● **Supplied records**:

-*-*-

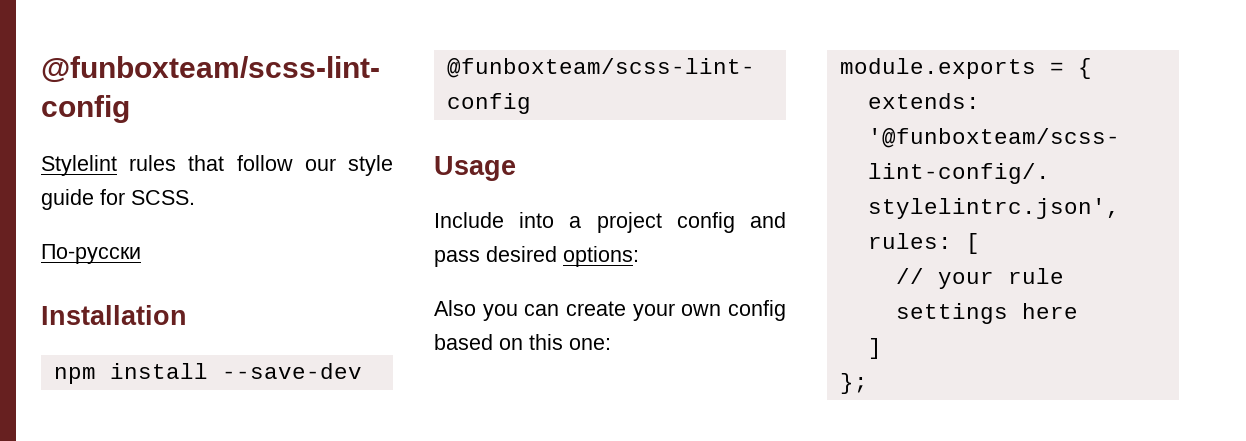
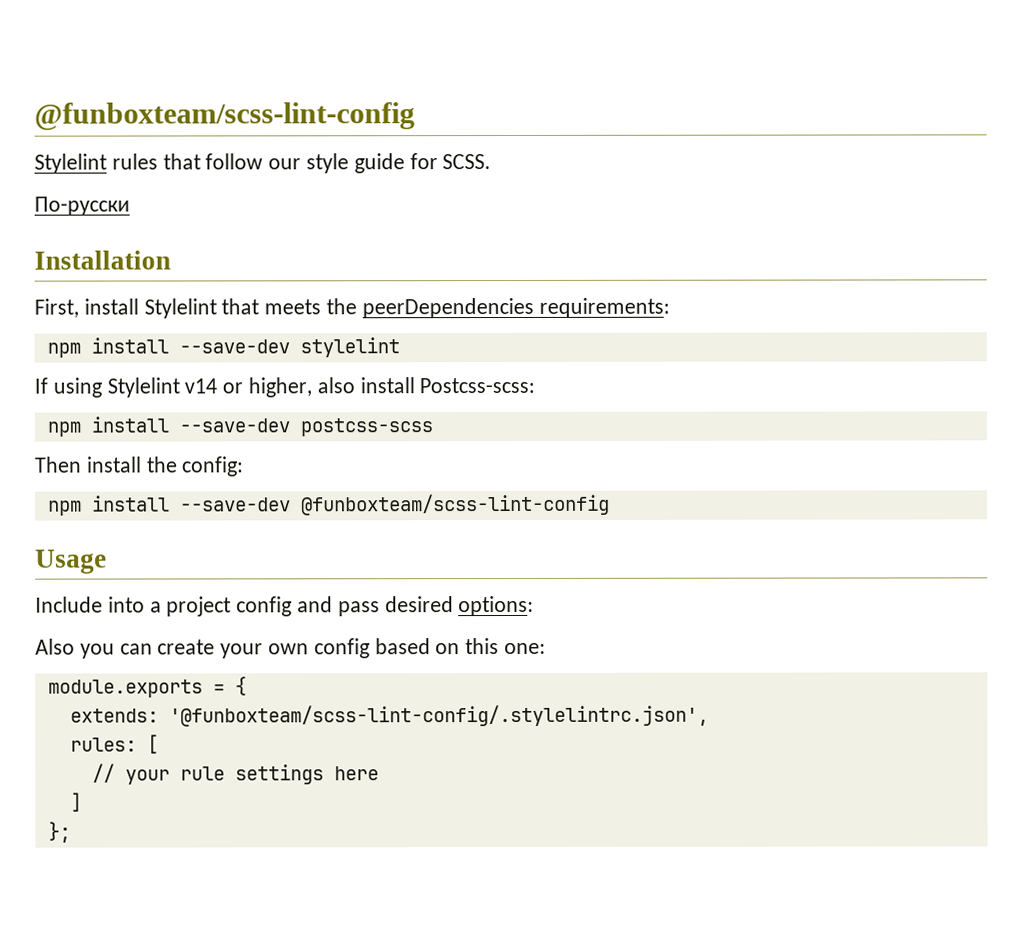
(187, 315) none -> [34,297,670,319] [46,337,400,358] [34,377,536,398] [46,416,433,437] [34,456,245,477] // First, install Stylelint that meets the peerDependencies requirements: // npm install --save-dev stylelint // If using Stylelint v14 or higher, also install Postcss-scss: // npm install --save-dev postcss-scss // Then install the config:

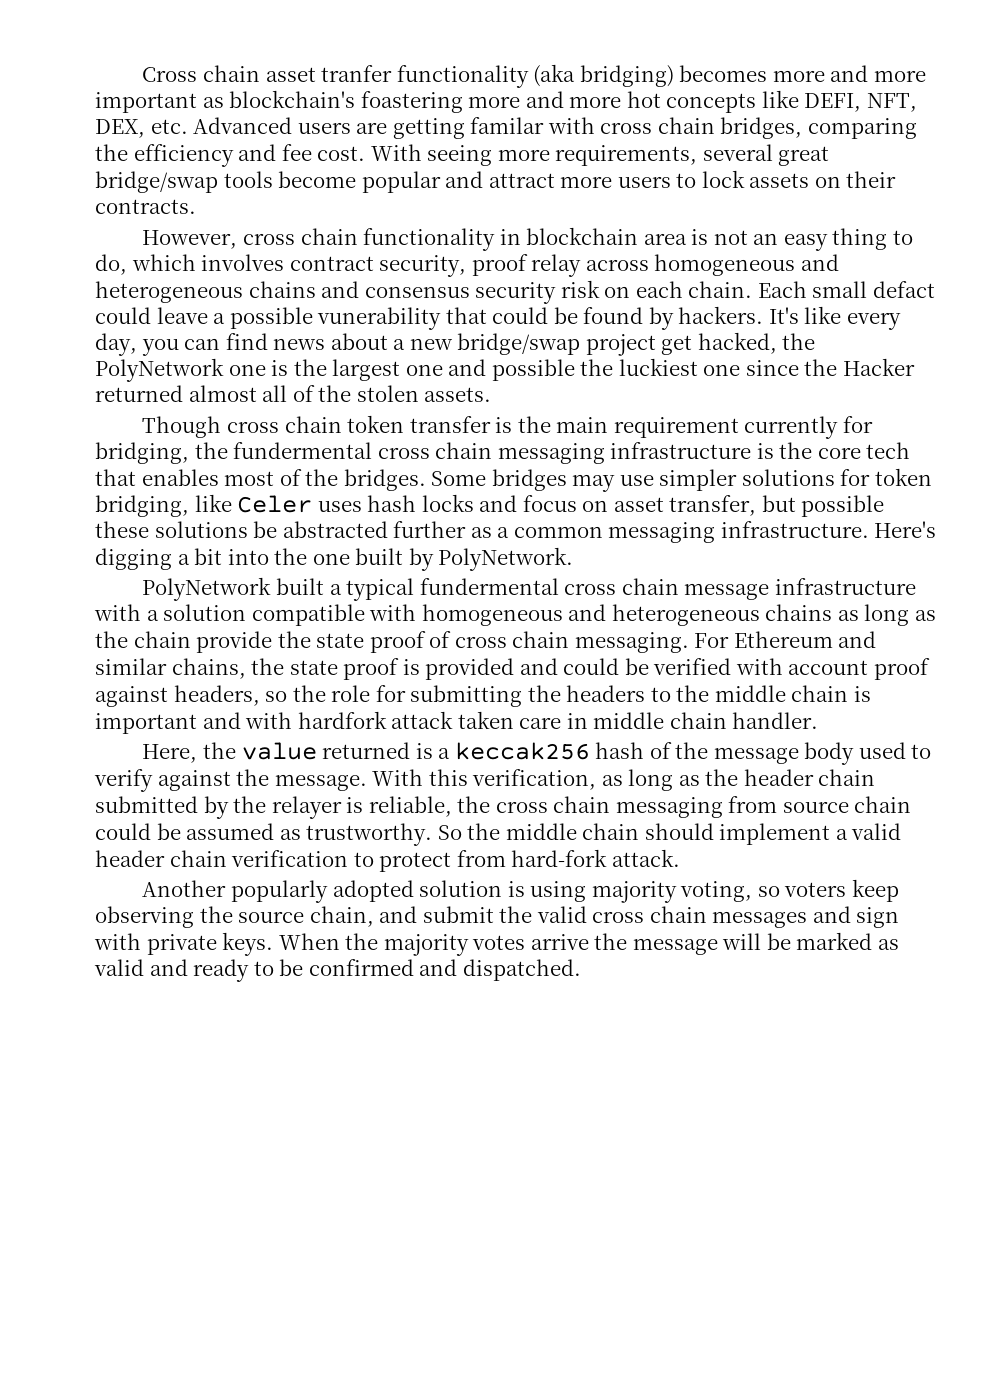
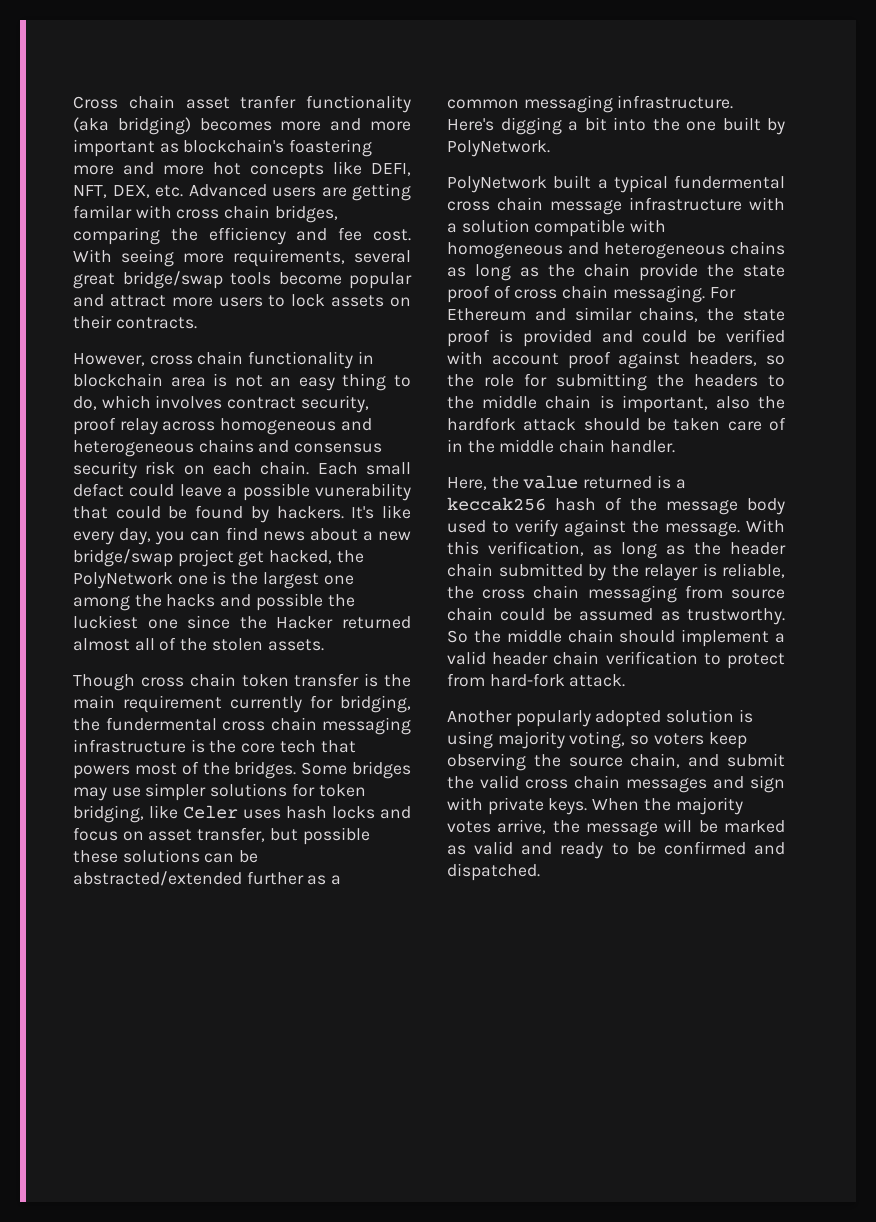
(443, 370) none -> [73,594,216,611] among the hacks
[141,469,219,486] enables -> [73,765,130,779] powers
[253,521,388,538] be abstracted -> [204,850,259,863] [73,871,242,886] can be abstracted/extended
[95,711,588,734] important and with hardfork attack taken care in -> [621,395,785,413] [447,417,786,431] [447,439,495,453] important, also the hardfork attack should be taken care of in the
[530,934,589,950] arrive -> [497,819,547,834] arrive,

-*-*-

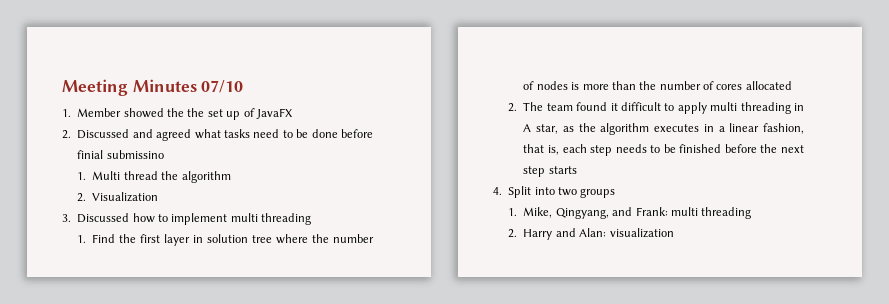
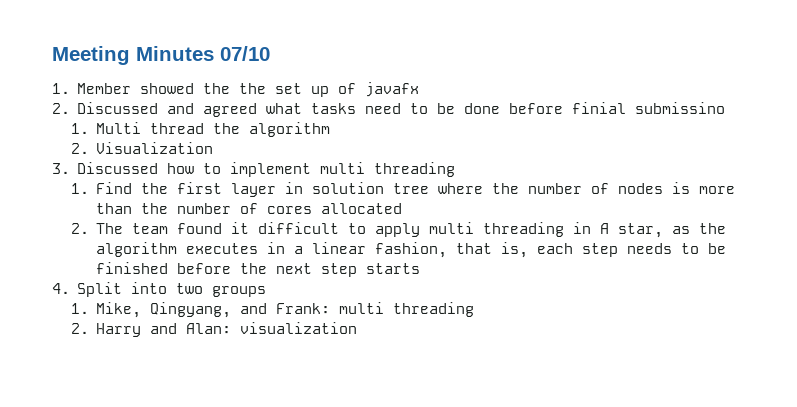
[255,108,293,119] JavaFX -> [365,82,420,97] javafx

-*-*-

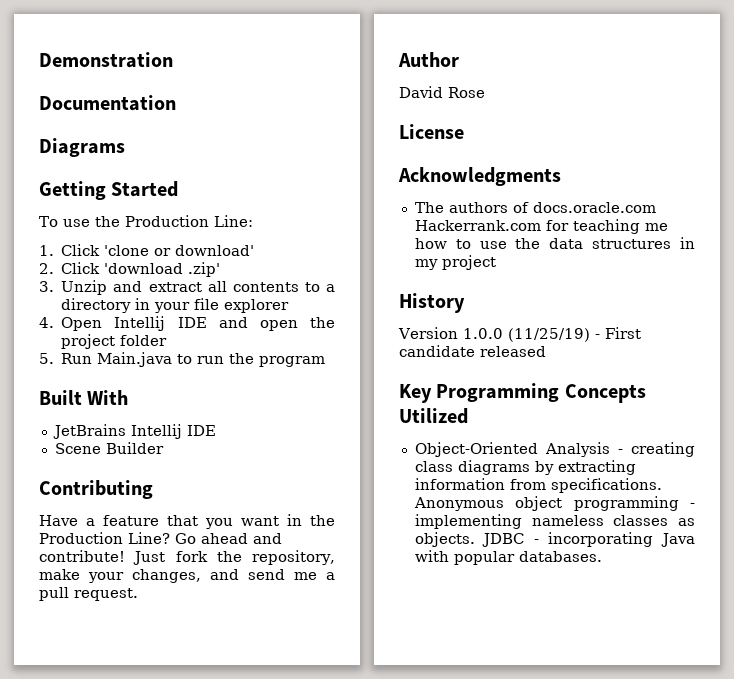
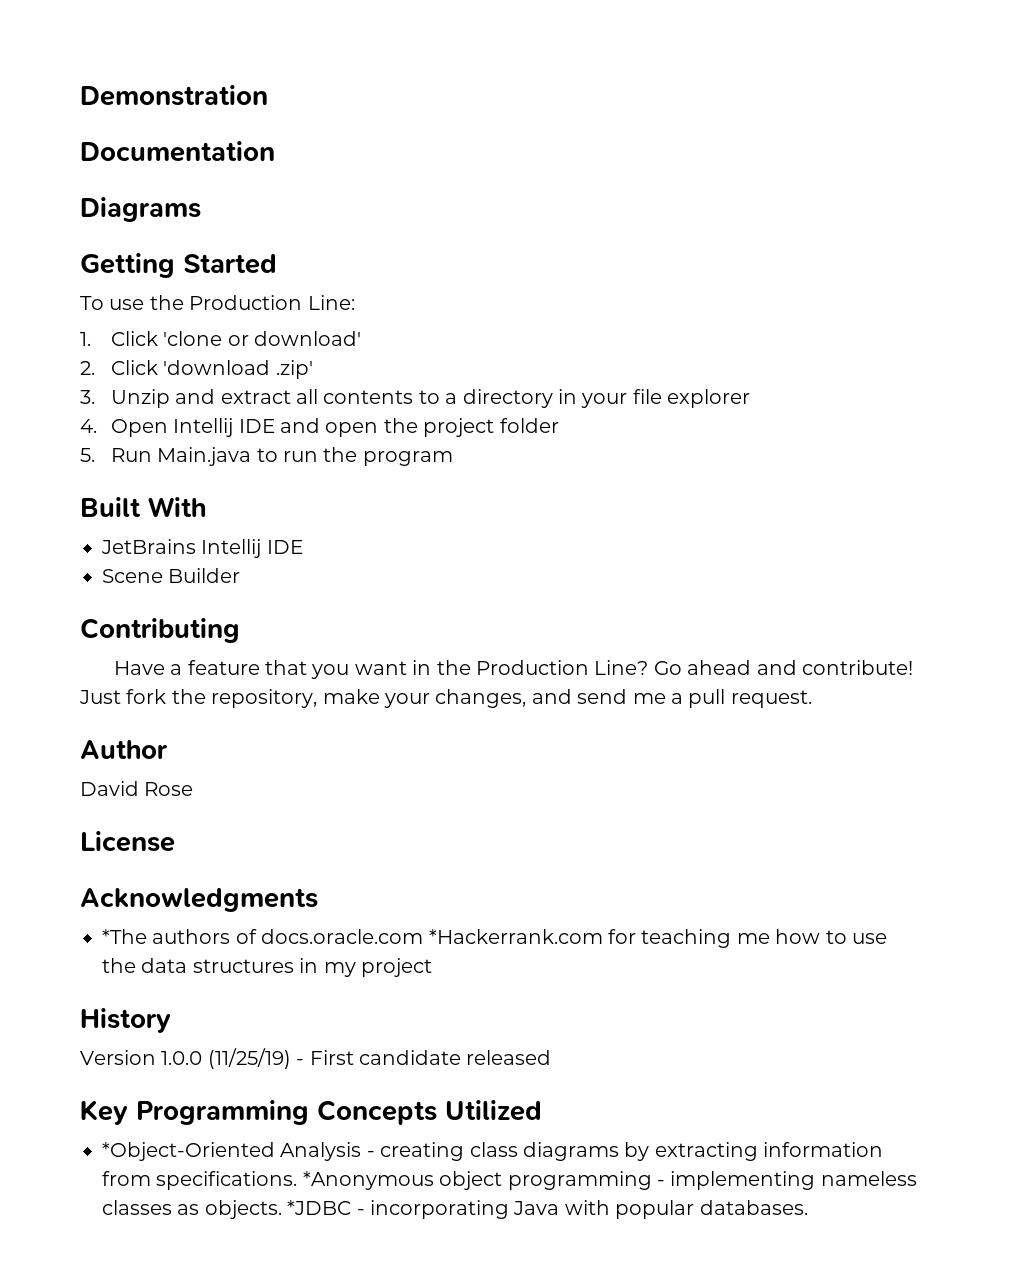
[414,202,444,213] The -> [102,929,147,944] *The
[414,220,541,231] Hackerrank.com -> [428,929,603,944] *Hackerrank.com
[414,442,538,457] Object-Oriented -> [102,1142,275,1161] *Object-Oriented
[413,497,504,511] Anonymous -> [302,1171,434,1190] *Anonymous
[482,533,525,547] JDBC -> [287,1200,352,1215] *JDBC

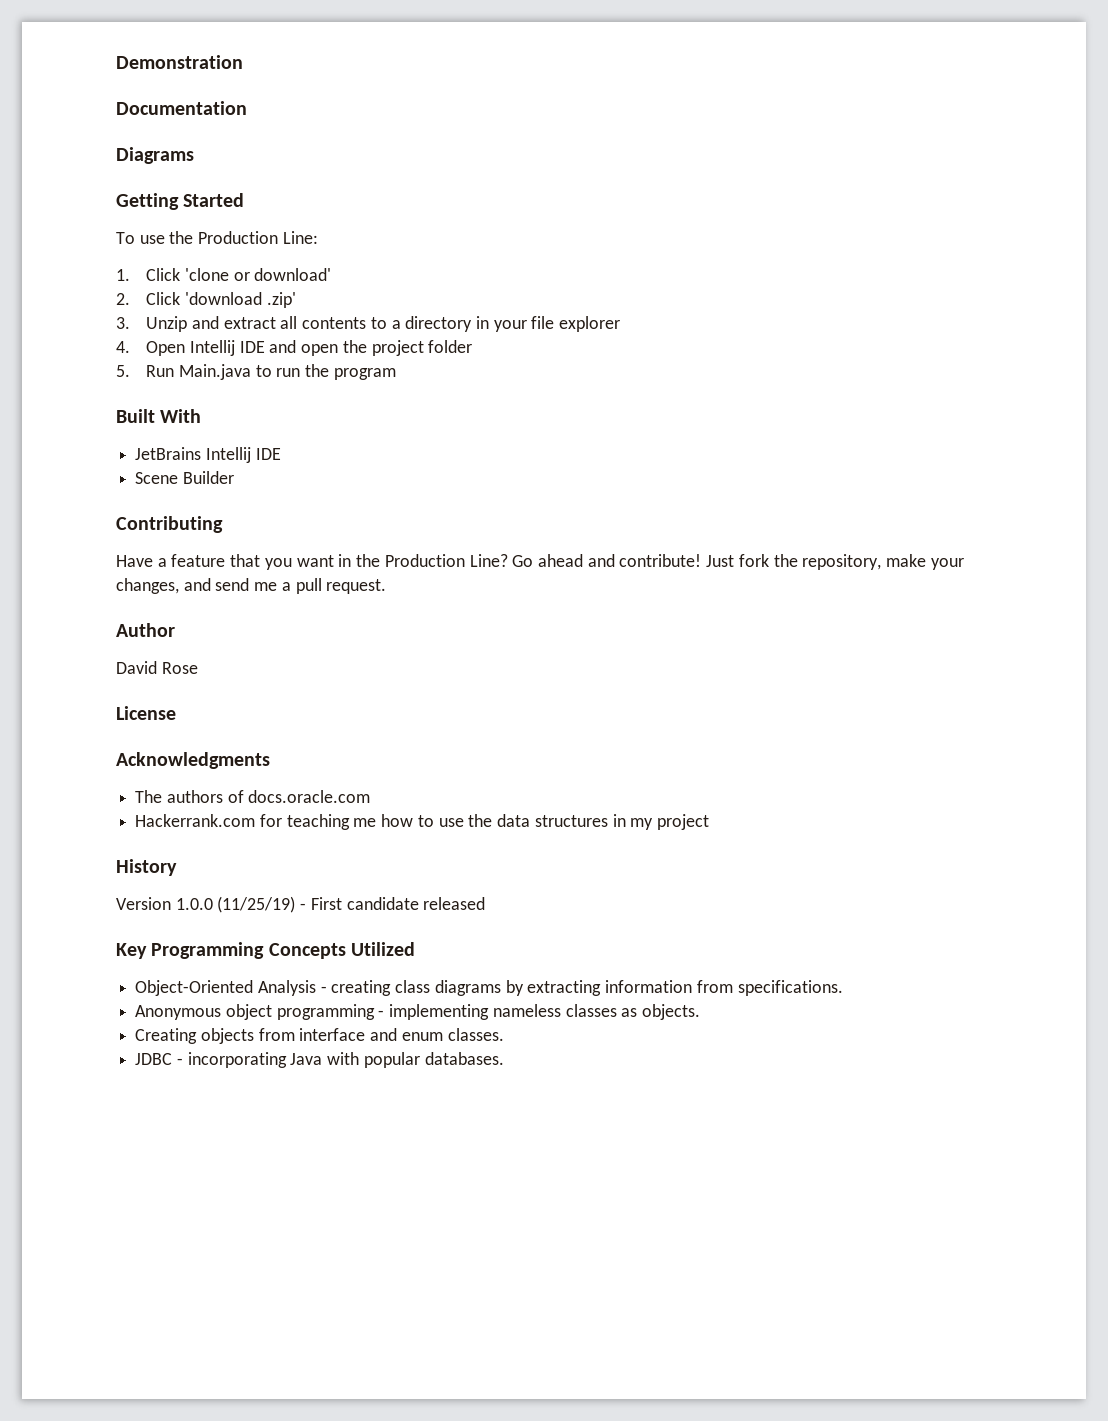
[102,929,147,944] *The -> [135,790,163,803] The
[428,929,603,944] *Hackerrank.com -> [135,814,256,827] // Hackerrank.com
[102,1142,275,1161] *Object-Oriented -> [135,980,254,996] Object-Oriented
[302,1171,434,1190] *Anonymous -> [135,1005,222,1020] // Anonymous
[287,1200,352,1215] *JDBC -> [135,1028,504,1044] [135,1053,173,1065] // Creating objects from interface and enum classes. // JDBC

-*-*-

● **What to do**: What you return must be an exact retyping of the lines above starting at the line with "[102,929,147,944] *The ->" and ending at the line with "[287,1200,352,1215] *JDBC ->", and nothing besides.

● **Exercise solution**:
[102,929,147,944] *The -> [135,790,163,803] The
[428,929,603,944] *Hackerrank.com -> [135,814,256,827] // Hackerrank.com
[102,1142,275,1161] *Object-Oriented -> [135,980,254,996] Object-Oriented
[302,1171,434,1190] *Anonymous -> [135,1005,222,1020] // Anonymous
[287,1200,352,1215] *JDBC -> [135,1028,504,1044] [135,1053,173,1065] // Creating objects from interface and enum classes. // JDBC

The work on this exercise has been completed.